[Task inputs]

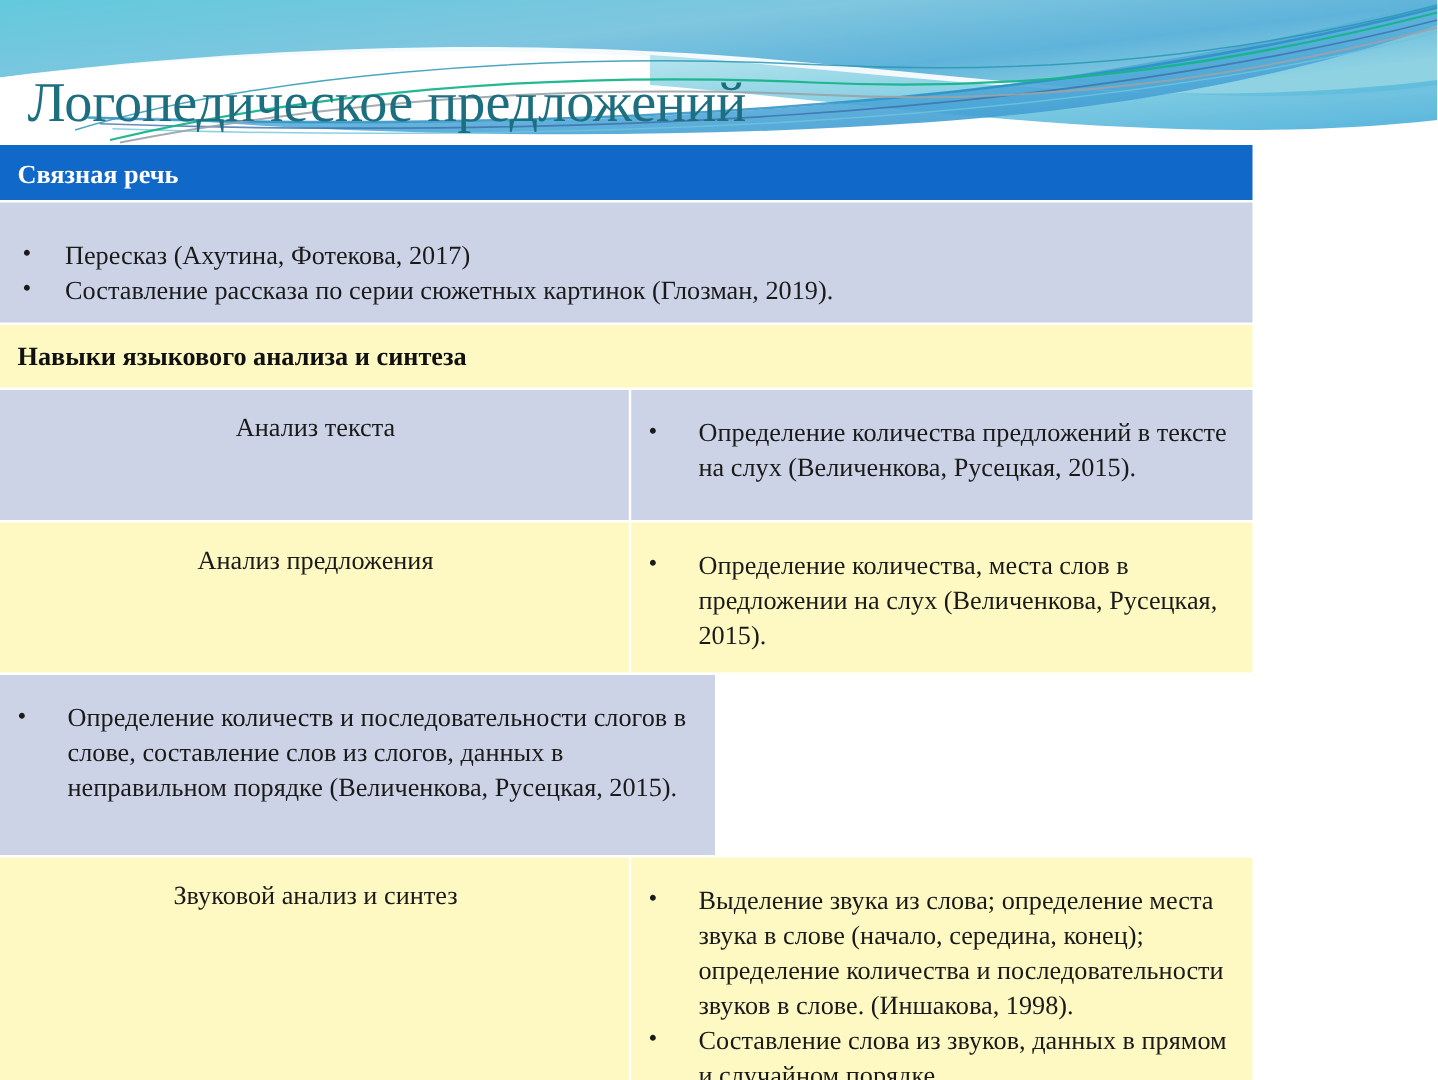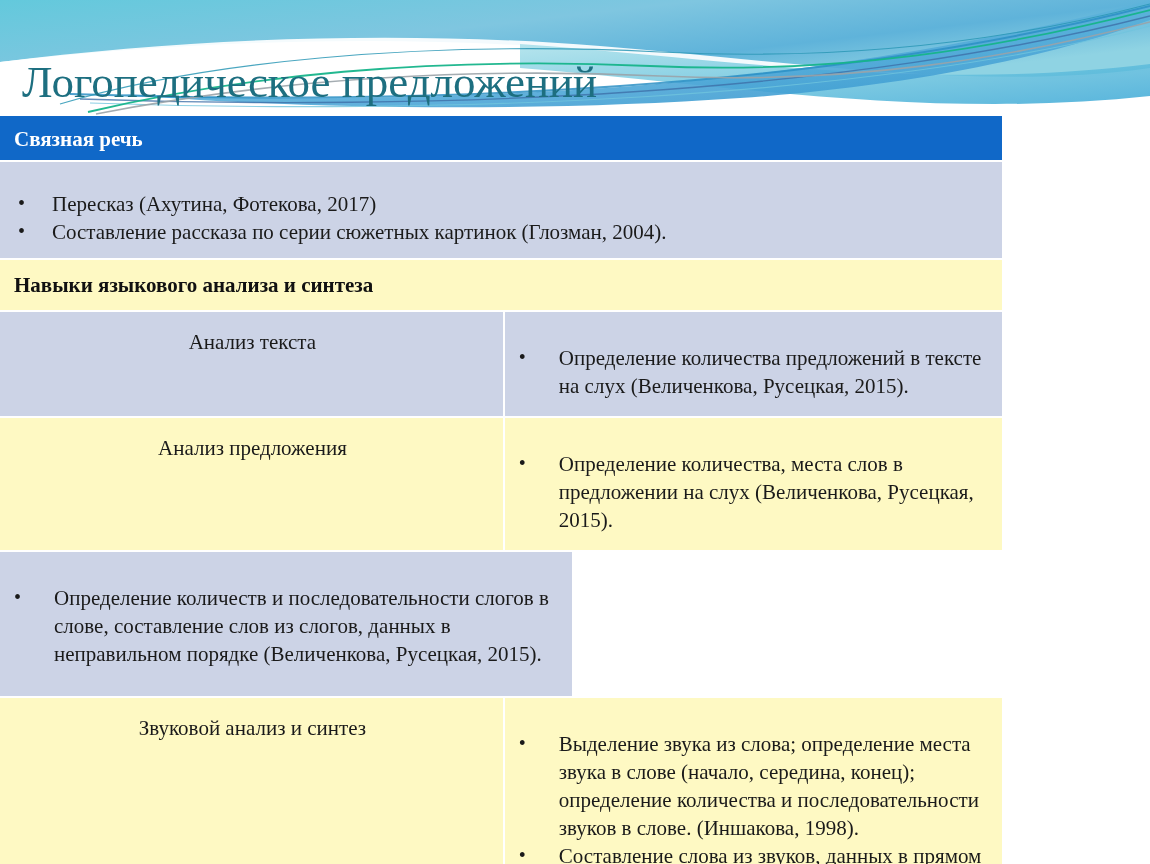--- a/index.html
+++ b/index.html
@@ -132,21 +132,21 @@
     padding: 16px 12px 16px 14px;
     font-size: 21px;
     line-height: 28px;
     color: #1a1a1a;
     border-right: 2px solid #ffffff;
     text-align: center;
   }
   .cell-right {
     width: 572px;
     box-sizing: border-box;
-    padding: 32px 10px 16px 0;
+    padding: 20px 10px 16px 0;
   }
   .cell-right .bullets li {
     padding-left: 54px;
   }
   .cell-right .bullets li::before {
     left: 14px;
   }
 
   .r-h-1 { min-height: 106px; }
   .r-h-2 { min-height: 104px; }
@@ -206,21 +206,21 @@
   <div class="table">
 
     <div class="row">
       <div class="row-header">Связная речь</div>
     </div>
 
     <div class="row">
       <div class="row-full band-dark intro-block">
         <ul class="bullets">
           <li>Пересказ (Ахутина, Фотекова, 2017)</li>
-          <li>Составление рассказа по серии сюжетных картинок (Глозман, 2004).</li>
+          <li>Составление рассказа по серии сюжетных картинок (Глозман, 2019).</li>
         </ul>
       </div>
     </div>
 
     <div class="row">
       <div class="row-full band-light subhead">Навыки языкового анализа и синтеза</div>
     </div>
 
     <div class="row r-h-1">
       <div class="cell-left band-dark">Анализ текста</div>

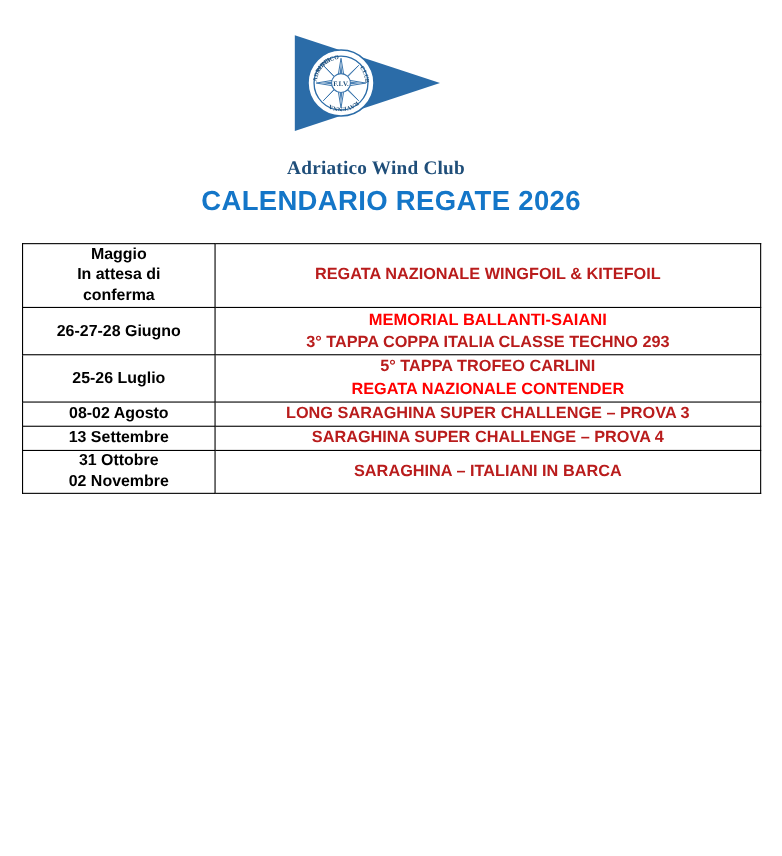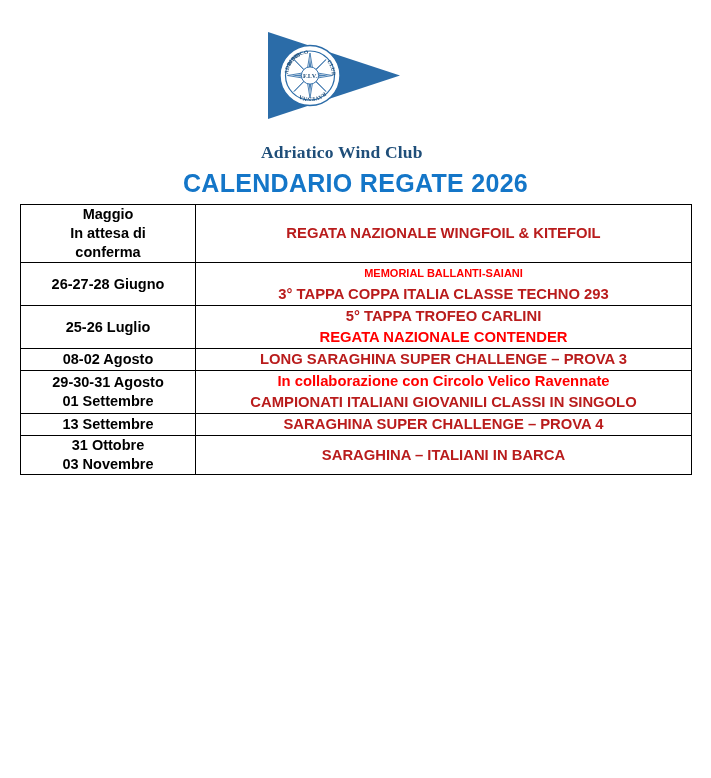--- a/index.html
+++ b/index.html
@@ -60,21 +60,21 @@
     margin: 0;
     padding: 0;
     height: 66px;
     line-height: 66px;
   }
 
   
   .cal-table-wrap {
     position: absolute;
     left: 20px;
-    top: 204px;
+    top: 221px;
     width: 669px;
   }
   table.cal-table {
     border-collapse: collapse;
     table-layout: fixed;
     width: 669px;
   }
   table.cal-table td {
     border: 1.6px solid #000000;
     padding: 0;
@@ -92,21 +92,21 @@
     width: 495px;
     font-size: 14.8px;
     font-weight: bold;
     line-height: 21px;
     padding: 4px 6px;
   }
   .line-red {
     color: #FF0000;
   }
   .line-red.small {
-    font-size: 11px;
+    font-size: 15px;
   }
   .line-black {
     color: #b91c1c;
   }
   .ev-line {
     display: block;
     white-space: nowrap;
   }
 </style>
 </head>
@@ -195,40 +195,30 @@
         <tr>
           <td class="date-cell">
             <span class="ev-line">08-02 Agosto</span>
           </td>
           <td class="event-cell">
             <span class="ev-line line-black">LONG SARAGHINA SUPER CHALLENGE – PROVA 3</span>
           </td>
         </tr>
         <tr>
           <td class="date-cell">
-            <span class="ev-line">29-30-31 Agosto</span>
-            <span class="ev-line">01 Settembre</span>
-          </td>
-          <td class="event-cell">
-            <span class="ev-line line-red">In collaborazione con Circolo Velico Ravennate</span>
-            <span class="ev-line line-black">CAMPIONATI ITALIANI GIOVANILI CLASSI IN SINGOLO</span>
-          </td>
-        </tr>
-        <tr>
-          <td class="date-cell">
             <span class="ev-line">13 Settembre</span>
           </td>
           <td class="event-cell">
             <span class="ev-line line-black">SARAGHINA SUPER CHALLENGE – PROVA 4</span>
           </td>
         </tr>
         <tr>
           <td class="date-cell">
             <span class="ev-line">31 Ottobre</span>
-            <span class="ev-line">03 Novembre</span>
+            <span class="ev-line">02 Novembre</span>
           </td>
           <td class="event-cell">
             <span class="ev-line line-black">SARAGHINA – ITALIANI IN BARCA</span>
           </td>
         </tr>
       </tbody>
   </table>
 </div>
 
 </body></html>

[/Task inputs]

» **Exercise**
When you restate the listing above, give each line word for word but leave out every image.

» **Problem solution**
--- a/index.html
+++ b/index.html
@@ -132,21 +132,21 @@
     padding: 16px 12px 16px 14px;
     font-size: 21px;
     line-height: 28px;
     color: #1a1a1a;
     border-right: 2px solid #ffffff;
     text-align: center;
   }
   .cell-right {
     width: 572px;
     box-sizing: border-box;
-    padding: 32px 10px 16px 0;
+    padding: 20px 10px 16px 0;
   }
   .cell-right .bullets li {
     padding-left: 54px;
   }
   .cell-right .bullets li::before {
     left: 14px;
   }
 
   .r-h-1 { min-height: 106px; }
   .r-h-2 { min-height: 104px; }
@@ -206,21 +206,21 @@
   <div class="table">
 
     <div class="row">
       <div class="row-header">Связная речь</div>
     </div>
 
     <div class="row">
       <div class="row-full band-dark intro-block">
         <ul class="bullets">
           <li>Пересказ (Ахутина, Фотекова, 2017)</li>
-          <li>Составление рассказа по серии сюжетных картинок (Глозман, 2004).</li>
+          <li>Составление рассказа по серии сюжетных картинок (Глозман, 2019).</li>
         </ul>
       </div>
     </div>
 
     <div class="row">
       <div class="row-full band-light subhead">Навыки языкового анализа и синтеза</div>
     </div>
 
     <div class="row r-h-1">
       <div class="cell-left band-dark">Анализ текста</div>

--- a/index.html
+++ b/index.html
@@ -60,21 +60,21 @@
     margin: 0;
     padding: 0;
     height: 66px;
     line-height: 66px;
   }
 
   
   .cal-table-wrap {
     position: absolute;
     left: 20px;
-    top: 204px;
+    top: 221px;
     width: 669px;
   }
   table.cal-table {
     border-collapse: collapse;
     table-layout: fixed;
     width: 669px;
   }
   table.cal-table td {
     border: 1.6px solid #000000;
     padding: 0;
@@ -92,21 +92,21 @@
     width: 495px;
     font-size: 14.8px;
     font-weight: bold;
     line-height: 21px;
     padding: 4px 6px;
   }
   .line-red {
     color: #FF0000;
   }
   .line-red.small {
-    font-size: 11px;
+    font-size: 15px;
   }
   .line-black {
     color: #b91c1c;
   }
   .ev-line {
     display: block;
     white-space: nowrap;
   }
 </style>
 </head>
@@ -195,40 +195,30 @@
         <tr>
           <td class="date-cell">
             <span class="ev-line">08-02 Agosto</span>
           </td>
           <td class="event-cell">
             <span class="ev-line line-black">LONG SARAGHINA SUPER CHALLENGE – PROVA 3</span>
           </td>
         </tr>
         <tr>
           <td class="date-cell">
-            <span class="ev-line">29-30-31 Agosto</span>
-            <span class="ev-line">01 Settembre</span>
-          </td>
-          <td class="event-cell">
-            <span class="ev-line line-red">In collaborazione con Circolo Velico Ravennate</span>
-            <span class="ev-line line-black">CAMPIONATI ITALIANI GIOVANILI CLASSI IN SINGOLO</span>
-          </td>
-        </tr>
-        <tr>
-          <td class="date-cell">
             <span class="ev-line">13 Settembre</span>
           </td>
           <td class="event-cell">
             <span class="ev-line line-black">SARAGHINA SUPER CHALLENGE – PROVA 4</span>
           </td>
         </tr>
         <tr>
           <td class="date-cell">
             <span class="ev-line">31 Ottobre</span>
-            <span class="ev-line">03 Novembre</span>
+            <span class="ev-line">02 Novembre</span>
           </td>
           <td class="event-cell">
             <span class="ev-line line-black">SARAGHINA – ITALIANI IN BARCA</span>
           </td>
         </tr>
       </tbody>
   </table>
 </div>
 
 </body></html>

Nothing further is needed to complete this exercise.